/---
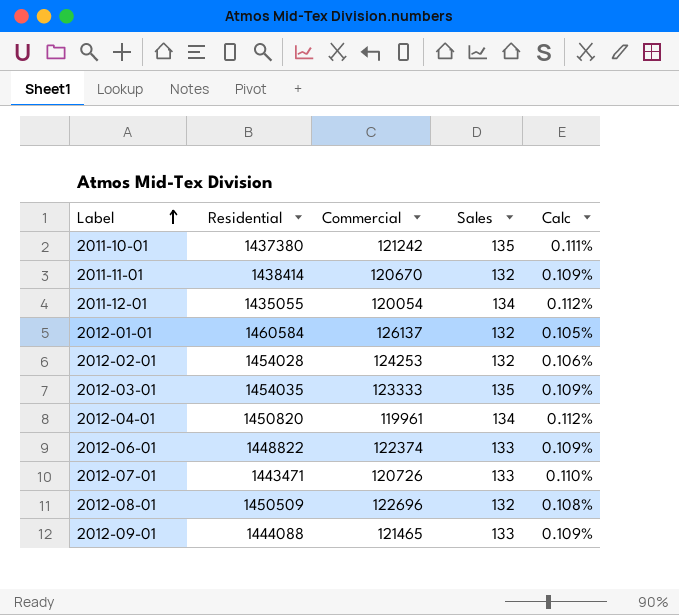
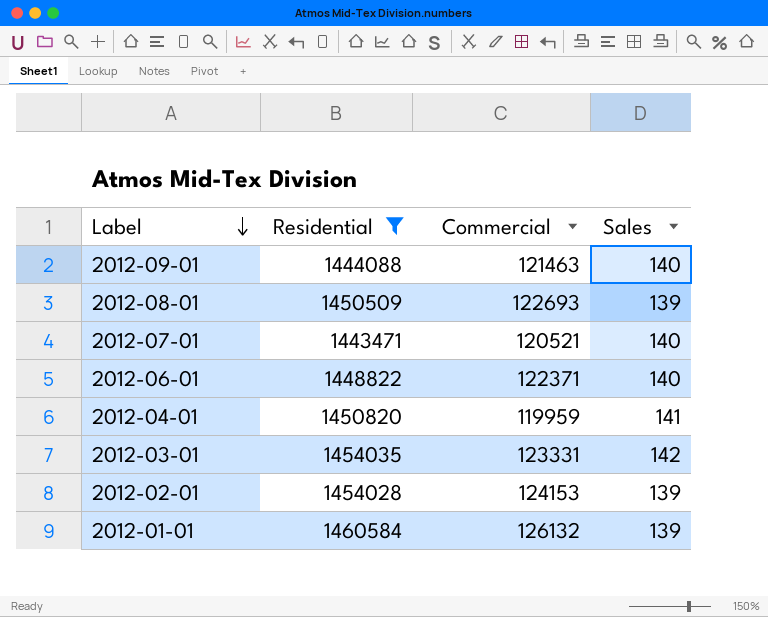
filter: none -> Residential >= 1443471
row order: Label ascending -> Label descending
column Calc | formula: [Sales] / [Commercial] -> none
2012-09-01 | Commercial: 121465 -> 121463
2012-09-01 | Sales: 133 -> 140
2012-08-01 | Commercial: 122696 -> 122693
2012-08-01 | Sales: 132 -> 139
2012-07-01 | Commercial: 120726 -> 120521
2012-07-01 | Sales: 133 -> 140
2012-06-01 | Commercial: 122374 -> 122371
2012-06-01 | Sales: 133 -> 140
2012-04-01 | Commercial: 119961 -> 119959
2012-04-01 | Sales: 134 -> 141
2012-03-01 | Commercial: 123333 -> 123331
2012-03-01 | Sales: 135 -> 142
2012-02-01 | Commercial: 124253 -> 124153
2012-02-01 | Sales: 132 -> 139
2012-01-01 | Commercial: 126137 -> 126132
2012-01-01 | Sales: 132 -> 139

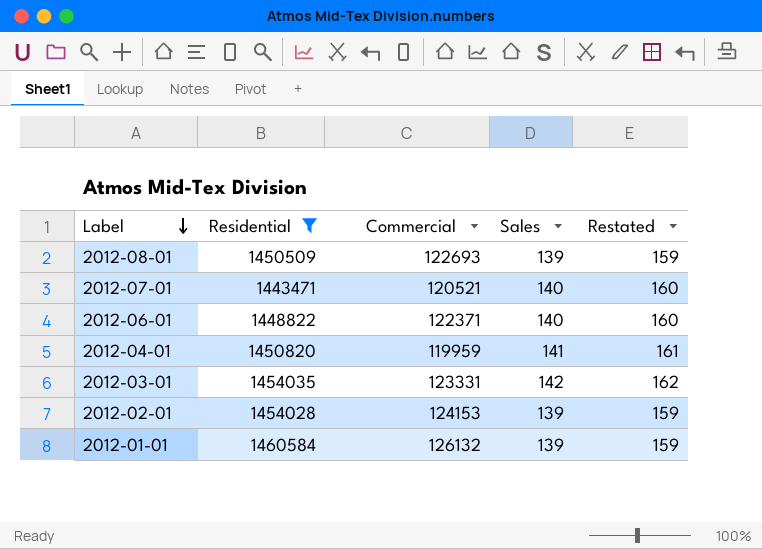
column Restated | formula: none -> [Sales] + 20
row 2012-09-01: 1444088 | 121463 | 140 -> none

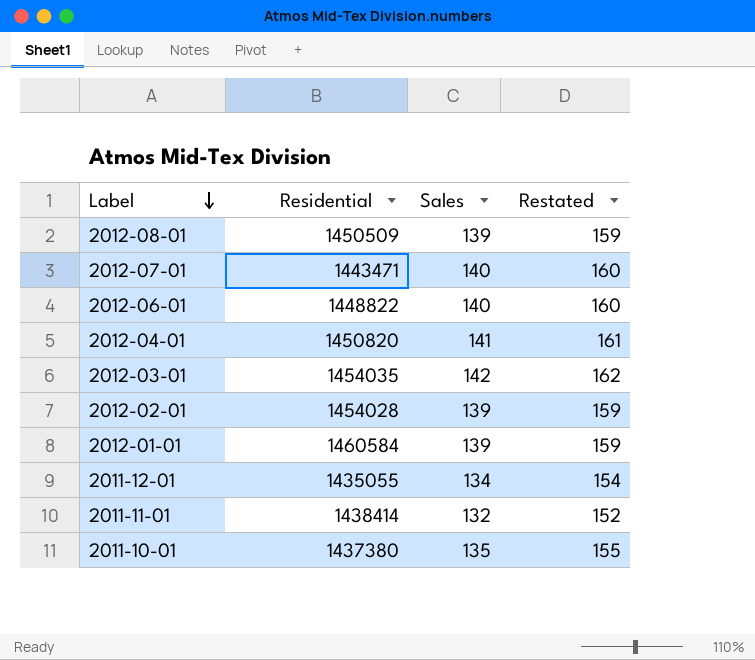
filter: Residential >= 1443471 -> none
column Commercial | position: 3 -> none

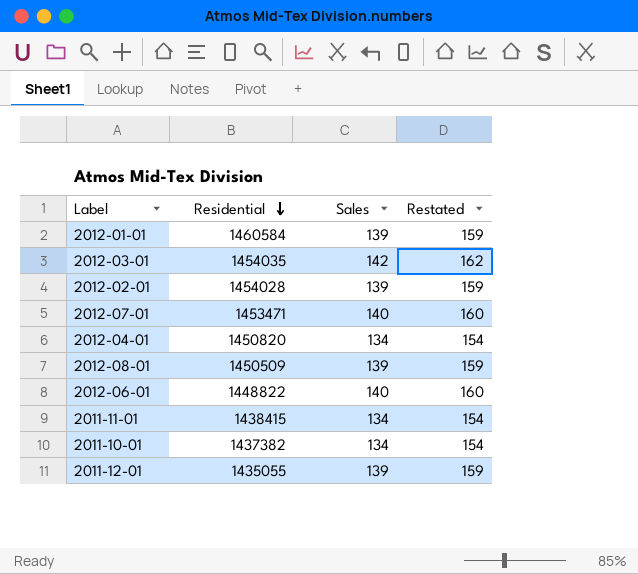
row order: Label descending -> Residential descending
2012-07-01 | Residential: 1443471 -> 1453471
2012-04-01 | Sales: 141 -> 134
2012-04-01 | Restated: 161 -> 154
2011-11-01 | Residential: 1438414 -> 1438415
2011-11-01 | Sales: 132 -> 134
2011-11-01 | Restated: 152 -> 154
2011-10-01 | Residential: 1437380 -> 1437382
2011-10-01 | Sales: 135 -> 134
2011-10-01 | Restated: 155 -> 154
2011-12-01 | Sales: 134 -> 139
2011-12-01 | Restated: 154 -> 159

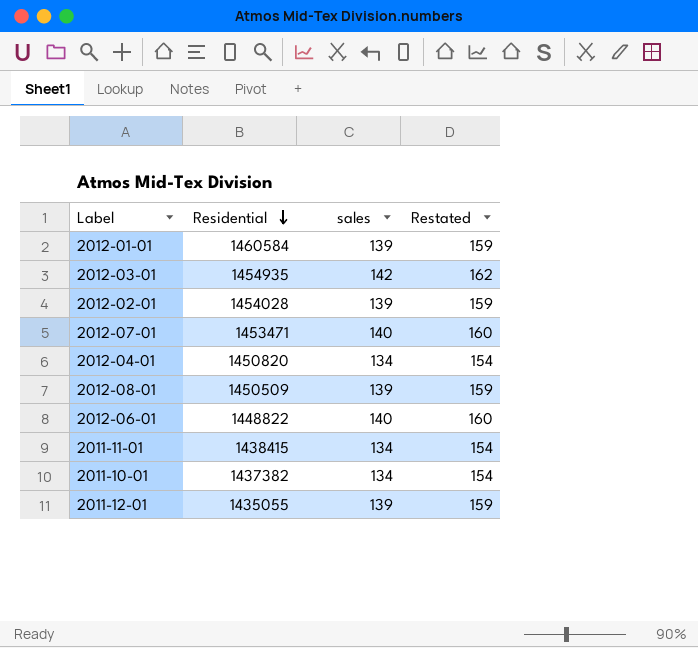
column name: Sales -> sales
2012-03-01 | Residential: 1454035 -> 1454935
\---
### [YOUR ASSIGNMENT]
Please retype the whole listing above word for word and drop the pictures.

### [ANSWER SECTION]
filter: none -> Residential >= 1443471
row order: Label ascending -> Label descending
column Calc | formula: [Sales] / [Commercial] -> none
2012-09-01 | Commercial: 121465 -> 121463
2012-09-01 | Sales: 133 -> 140
2012-08-01 | Commercial: 122696 -> 122693
2012-08-01 | Sales: 132 -> 139
2012-07-01 | Commercial: 120726 -> 120521
2012-07-01 | Sales: 133 -> 140
2012-06-01 | Commercial: 122374 -> 122371
2012-06-01 | Sales: 133 -> 140
2012-04-01 | Commercial: 119961 -> 119959
2012-04-01 | Sales: 134 -> 141
2012-03-01 | Commercial: 123333 -> 123331
2012-03-01 | Sales: 135 -> 142
2012-02-01 | Commercial: 124253 -> 124153
2012-02-01 | Sales: 132 -> 139
2012-01-01 | Commercial: 126137 -> 126132
2012-01-01 | Sales: 132 -> 139

column Restated | formula: none -> [Sales] + 20
row 2012-09-01: 1444088 | 121463 | 140 -> none

filter: Residential >= 1443471 -> none
column Commercial | position: 3 -> none

row order: Label descending -> Residential descending
2012-07-01 | Residential: 1443471 -> 1453471
2012-04-01 | Sales: 141 -> 134
2012-04-01 | Restated: 161 -> 154
2011-11-01 | Residential: 1438414 -> 1438415
2011-11-01 | Sales: 132 -> 134
2011-11-01 | Restated: 152 -> 154
2011-10-01 | Residential: 1437380 -> 1437382
2011-10-01 | Sales: 135 -> 134
2011-10-01 | Restated: 155 -> 154
2011-12-01 | Sales: 134 -> 139
2011-12-01 | Restated: 154 -> 159

column name: Sales -> sales
2012-03-01 | Residential: 1454035 -> 1454935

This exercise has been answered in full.